I also wonder, if having it removed will change me in any way. Since I know that growths on the ovaries can really mess with your hormonal balances. What if I become more feminine without it screwing with my hormones? What if identifying as trans was just an imbalance in my hormones? I know I am no longer as overheated feeling now that I am post surgery, and my skin and hair feels greasy like a teenager’s. I am hoping the greasiness mellows out, as I cannot go through another puberty.

I know I already feel tons better, energy wise. Which makes sense as the tumor was siphoning off more and more blood as it grew ever larger. And the dark ass circles under my eyes, that I’ve had since I was a teenager, have all but disappeared.
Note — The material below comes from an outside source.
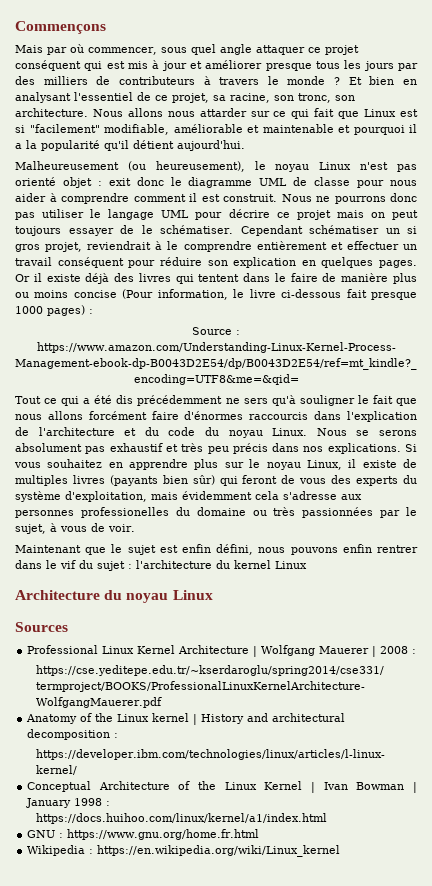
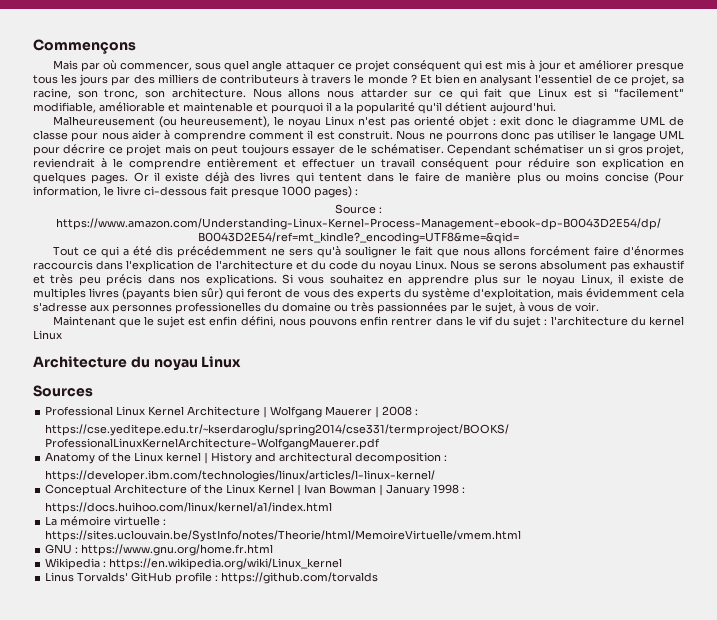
(328, 818) none -> [45,516,167,526] [45,530,522,542] // La mémoire virtuelle : // https://sites.uclouvain.be/SystInfo/notes/Theorie/html/MemoireVirtuelle/vmem.html
(341, 851) none -> [45,572,379,584] // Linus Torvalds' GitHub profile : https://github.com/torvalds

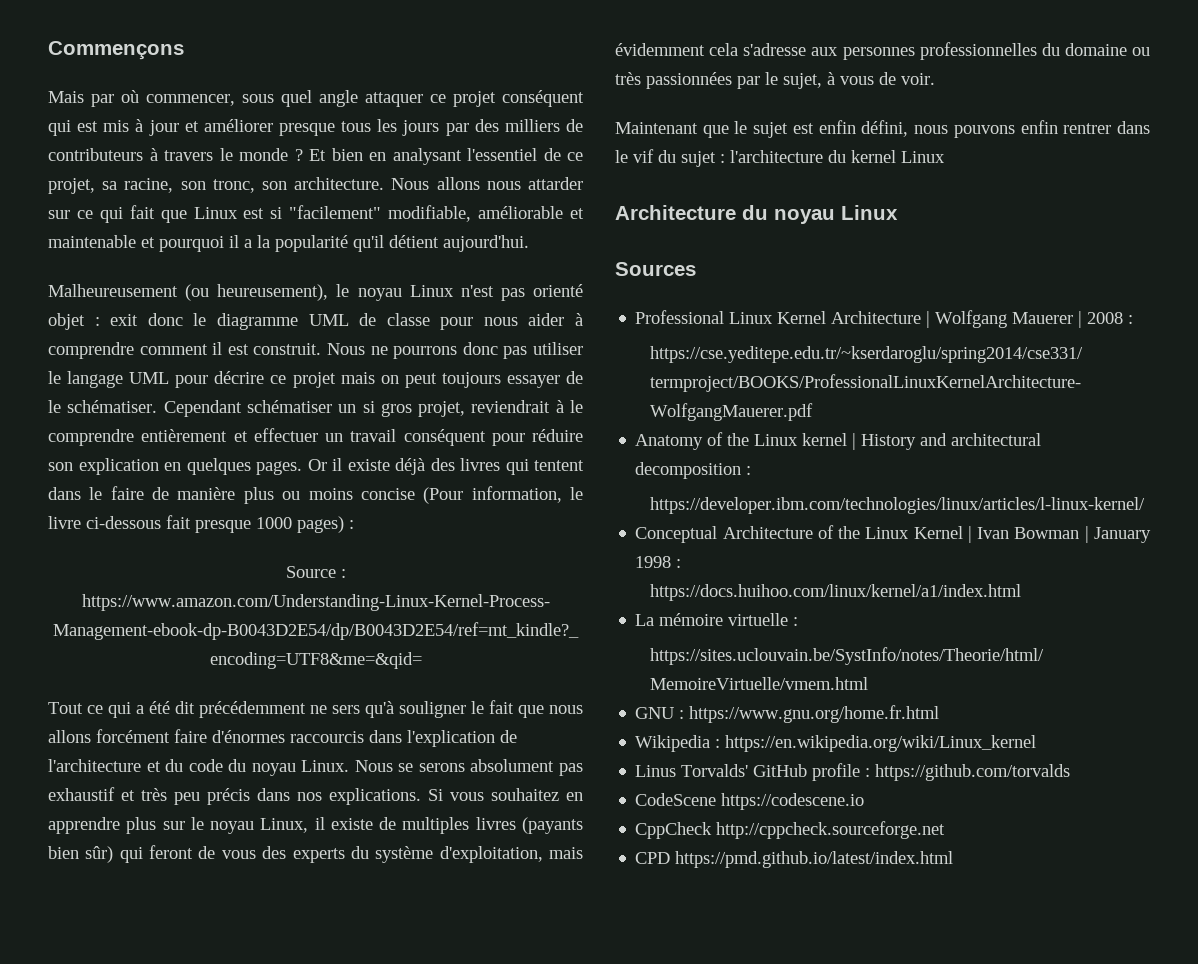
[155,246,173,256] dis -> [175,701,195,714] dit
[175,302,261,314] professionelles -> [919,42,1037,60] professionnelles
(379, 578) none -> [635,793,865,810] [635,821,946,839] [635,851,954,868] // CodeScene https://codescene.io // CppCheck http://cppcheck.sourceforge.net // CPD https://pmd.github.io/latest/index.html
As much as I hate others being right, when they told me I’d feel like a ‘new woman’ afterwards, I think this will be the case when I finish healing.

Anyway, I have lots to process in the coming weeks.

I also will need to buy new pants for work.

This afternoon I have therapy. I kept myself up last night thinking about what I will say, as much has happened in the past month. Primarily my mate’s suicide attempt, and my surgery. Both being huge things that will require lots of unpacking.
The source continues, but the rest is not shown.